N6-methyladenine (m6A) modification is the most prevalent epitranscriptome modification in mammalian mRNA [9, 10]. It is widely involved in the regulation of various physiological and pathological processes by regulating RNA stability, mRNA splicing, microRNA processing and mRNA translation [11,12,13,14]. There is increasing evidence that m6A modification and m6A regulatory factors regulate the susceptibility of cells to ferroptosis, thereby affecting the radiosensitivity of tumor cells [6, 15,16,17,18]. Therefore, understanding the regulation of m6A modification on ferroptosis and its significance in the response of tumor cells to radiotherapy will help to find novel targets to improve the efficacy of radiotherapy and alleviate or overcome radioresistance. In this review, we will summarize the mechanism and significance of radiotherapy-induced ferroptosis, as well as the regulation of m6A modification on it, and discuss the radiosensitization via enhancing m6A-mediated ferroptosis.
The mechanism and significance of radiotherapy-induced ferroptosis
Ferroptosis and its regulation
Ferroptosis is a new type of iron-dependent programmed cell death triggered by lipid peroxidation, which is involved in a variety of physiopathological processes [5]. Iron is an essential trace mineral element in almost all organisms, but it can promote lipid peroxidation by catalyzing the production of reactive oxygen species (ROS) through the Fenton reaction [19, 20]. Iron can also indirectly promote ferroptosis by acting as a cofactor in the enzymes that promote lipid oxidation [5, 21, 22]. Lipid biosynthesis and metabolism are closely related to ferroptosis. The peroxidation of lipids, specifically polyunsaturated fatty acids (PUFAs), is the key driver of ferroptosis [23, 24]. Ferroptosis is induced when the peroxidation of phospholipid-PUFAs exceeds the scavenging capacity of the cell antioxidant system. The synthesis of phospholipids containing PUFAs provides substrates for peroxidation [25], which requires acyl-CoA synthetase long-chain family member 4 (ACSL4) to esterify CoA onto long PUFAs [26].

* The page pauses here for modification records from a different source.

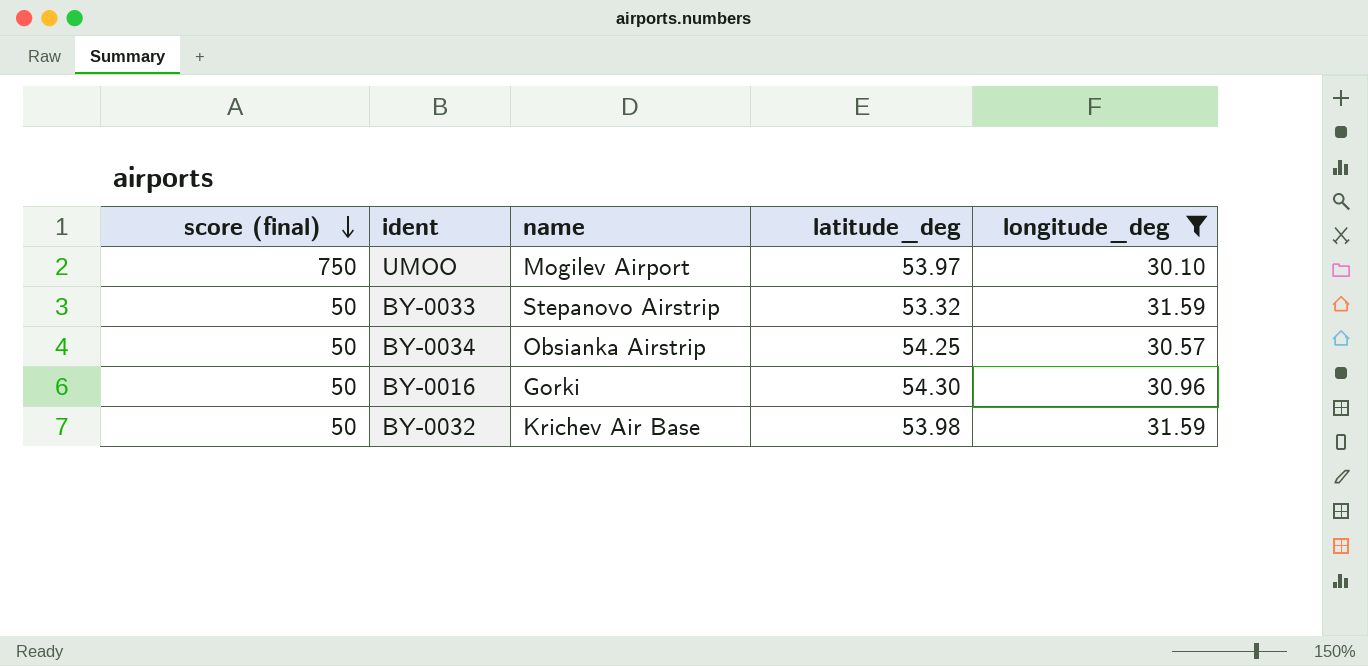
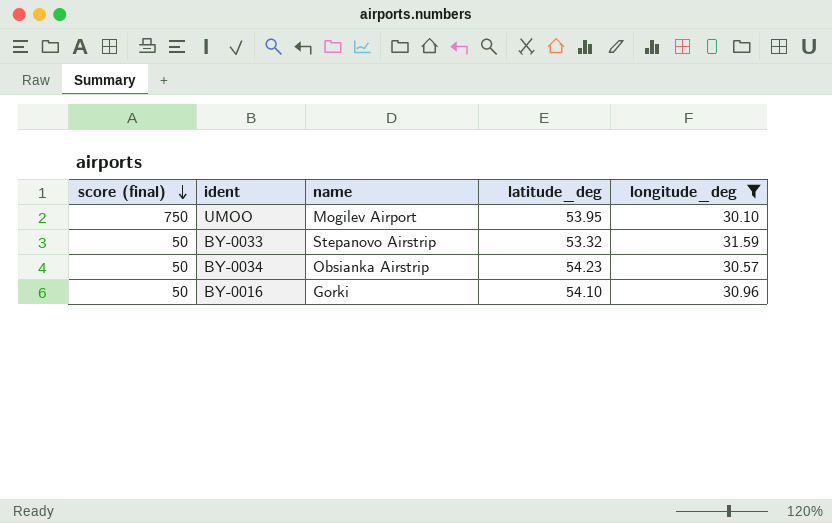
row BY-0032: 50 | Krichev Air Base | 53.98 | 31.59 -> none
UMOO | latitude_deg: 53.97 -> 53.95
BY-0034 | latitude_deg: 54.25 -> 54.23
BY-0016 | latitude_deg: 54.30 -> 54.10

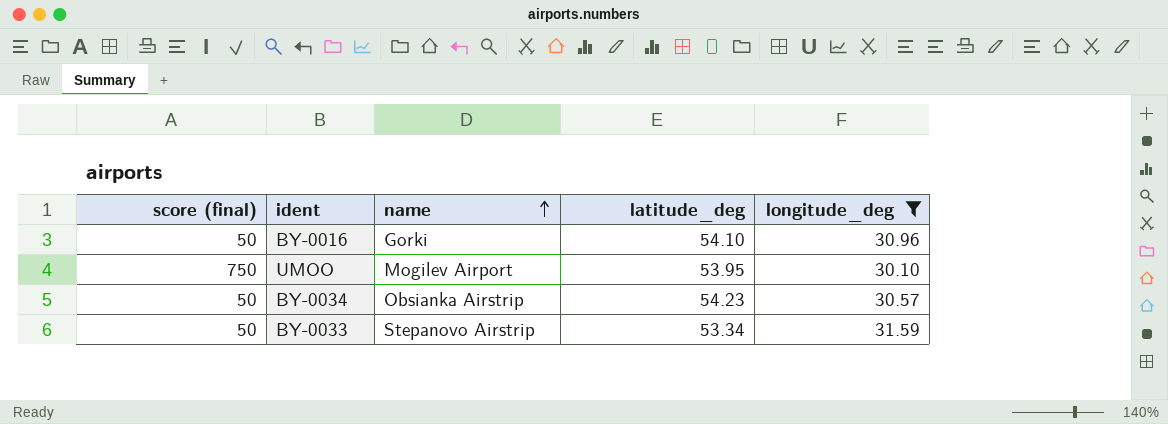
row order: score (final) descending -> name ascending
BY-0033 | latitude_deg: 53.32 -> 53.34

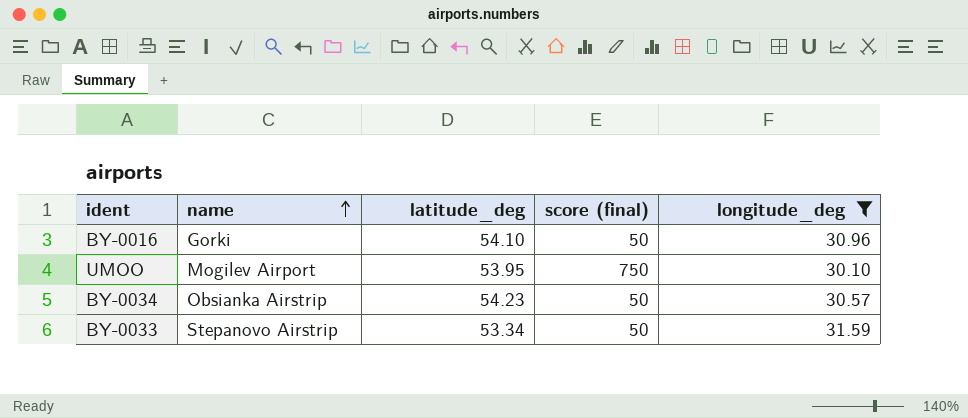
column score (final) | position: 1 -> 4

Ferroptosis is regulated by multiple factors, and solute carrier family 7 member 11 (SLC7A11) and glutathione peroxidase 4 (GPX4) are the main regulators (Fig. 1). GPX4 can use reduced glutathione (GSH) as a coenzyme to eliminate lipid peroxides, thereby inhibiting ferroptosis [27,28,29]. GSH depletion promotes the ferroptosis of cancer cells by reducing GPX4 activity [28, 30]. The biosynthesis of GSH requires the rate-limiting precursor cysteine (the reduced form of cystine) as the substrate. The import of extracellular cystine is regulated by cystine/glutamate antiporter (system XC−) [31], which is composed of a heavy chain (SLC3A2) and a light chain (SLC7A11) [32]. SLC7A11 is a key transporter of cysteine and introduces extracellular cystine into the cells. Cysteine is subsequently used to synthesize GSH [33].

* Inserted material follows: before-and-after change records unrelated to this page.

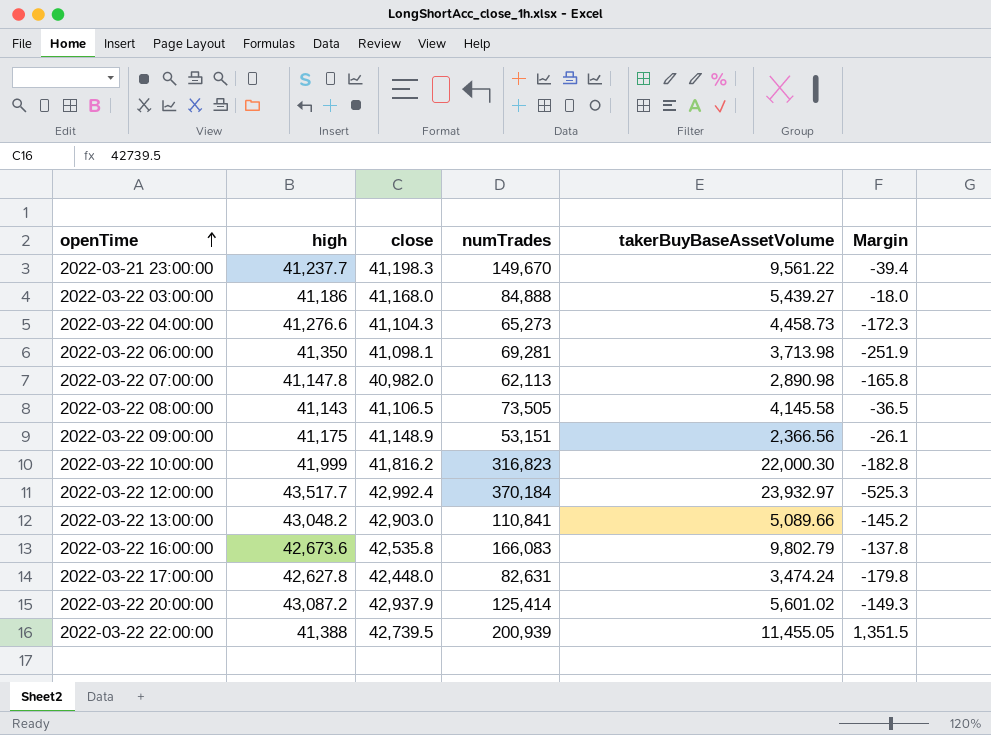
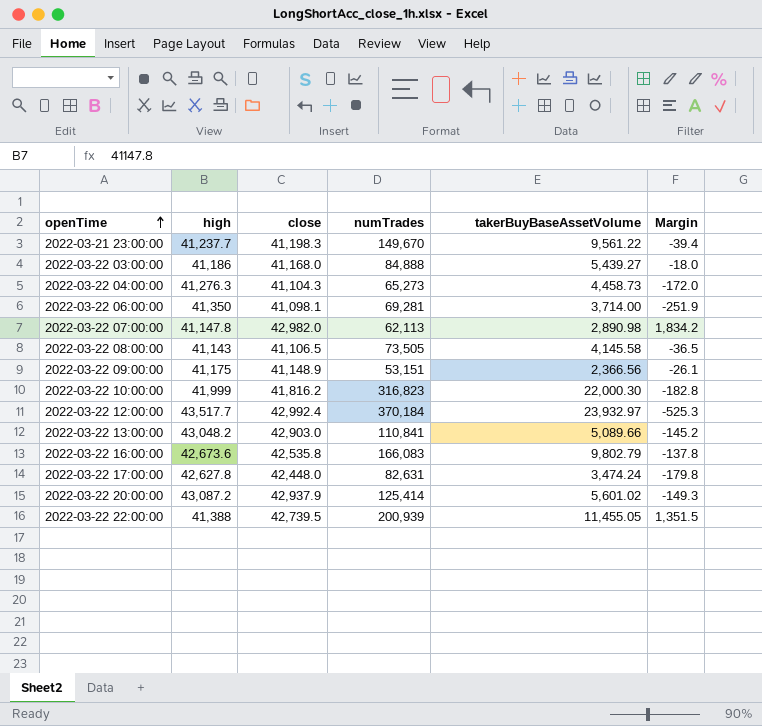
2022-03-22 04:00:00 | high: 41,276.6 -> 41,276.3
2022-03-22 04:00:00 | Margin: -172.3 -> -172.0
2022-03-22 06:00:00 | takerBuyBaseAssetVolume: 3,713.98 -> 3,714.00
2022-03-22 07:00:00 | close: 40,982.0 -> 42,982.0
2022-03-22 07:00:00 | Margin: -165.8 -> 1,834.2

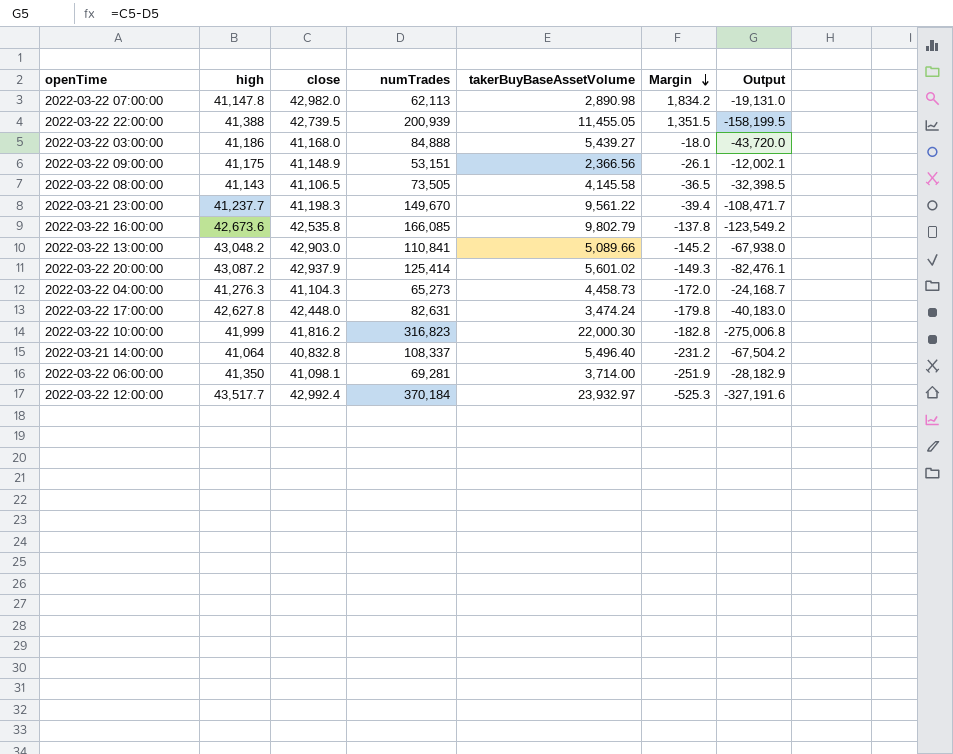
row order: openTime ascending -> Margin descending
column Output | formula: none -> [close] - [numTrades]
2022-03-22 16:00:00 | numTrades: 166,083 -> 166,085
row 2022-03-21 14:00:00: none -> 41,064 | 40,832.8 | 108,337 | 5,496.40 | -231.2 | -67,504.2

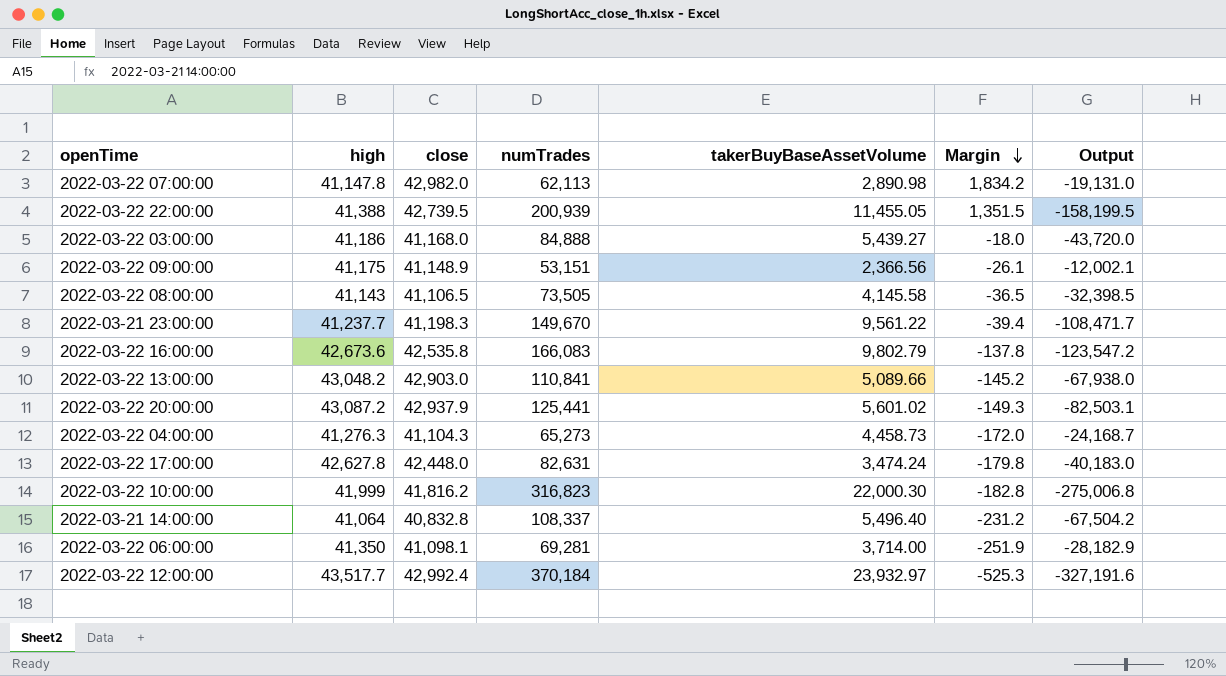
2022-03-22 16:00:00 | numTrades: 166,085 -> 166,083
2022-03-22 16:00:00 | Output: -123,549.2 -> -123,547.2
2022-03-22 20:00:00 | numTrades: 125,414 -> 125,441
2022-03-22 20:00:00 | Output: -82,476.1 -> -82,503.1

The expression and activity of SLC7A11 can be regulated at multiple levels. SLC7A11 is a target of p53-mediated transcriptional repression [34]. Interferon-γ from CD8+ T cells can impair tumor cystine uptake by downregulating SLC3A2 and SLC7A11 [35]. Nuclear factor erythroid factor 2-related factor 2 (Nrf2) and kelch-like ECH-associated protein 1 (KEAP1) signalling can regulate the system XC− and reduce ferroptosis [36]. Nrf2 is a transcription factor that promotes the transcription of SLC7A11 under oxidative stress by binding to the antioxidant response elements in its promotor region [37]. The transcription of SCL7A11 can also be regulated by the tumor suppressor BRCA1-associated protein 1 (BAP1) that encodes a nuclear deubiquitinase to reduce histone 2 A ubiquitination (H2Aub) on chromatin [38]. BAP1-mediated deubiquitination dissociates H2Aub from the SLC7A11 promoter and inhibits the expression of SLC7A11, which subsequently suppresses cystine uptake and induces ferroptosis. In addition to transcriptional regulation, the level of SLC7A11 is also regulated by posttranslational modification and stability. For example, noncanonical deubiquitinase OTU domain-containing ubiquitin aldehyde-binding protein 1 (OTUB1) interacts with SLC7A11 to prevent its degradation [39] and the adhesion molecule CD44 variant (CD44v) acts as a binding partner for stabilizing SLC7A11 [40].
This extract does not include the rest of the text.